The Battle of Dealing With Perfectionism

“I wash my hands in innocence and go around your altar, oh Lord, proclaiming thanksgiving aloud, and telling all your wondrous deeds.”

Psalm 26:6-7

Hello everyone.

Yes, I know – it has been a while since I published anything new.

As you can probably guess, college does not leave me a ton of time for my hobbies and social life, especially this semester, as I am taking TWO sciences to graduate in May and transfer to a four-year university. This might not sound too taxing for those of you who are good at science and math. Still, for a right-brained person like me who literally played a hobo in a play to get out of taking a math class (see My First Time Acting – Overcoming my Fears), this is a very intense ordeal for me to undertake. 

Plus, I have two other classes and am working on applications for transferring in the fall, but…

There is another reason, other than being busy, that is responsible for me being absent from here for a while.
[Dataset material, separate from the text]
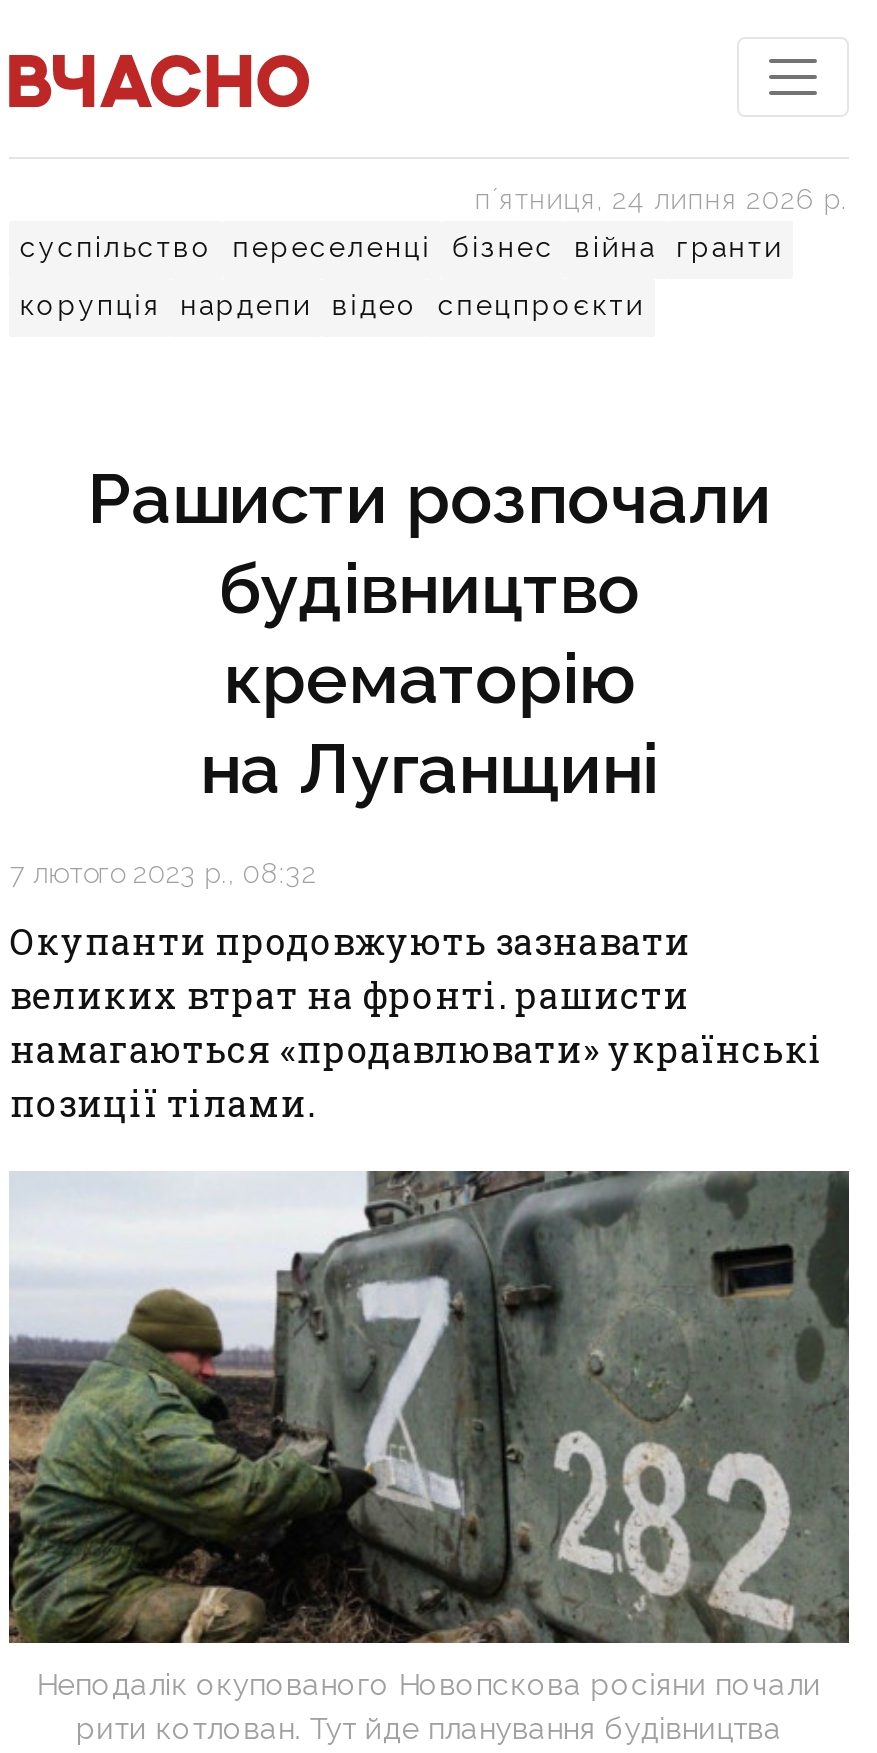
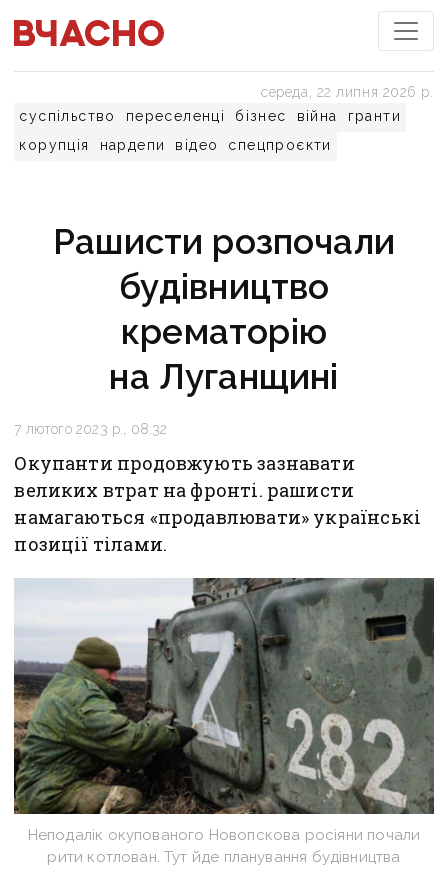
[475,183,848,215] пʼятниця, 24 липня 2026 р. -> [261,84,434,100] середа, 22 липня 2026 р.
It is my old nemesis, perfectionism.

Nine times out of ten when it comes to why I put off blog posts, it is because I feel the quality of the idea I have come up with and the content that I have written is not nearly good enough to be seen by any eyes other than mine. It is somehow not interesting enough or profound sufficient to bother posting, so I just put it off entirely and think, “oh well, I will probably have a more interesting idea next week.”

But I am always too tired, or my idea is not quite “good enough” for me to actually put effort into publishing.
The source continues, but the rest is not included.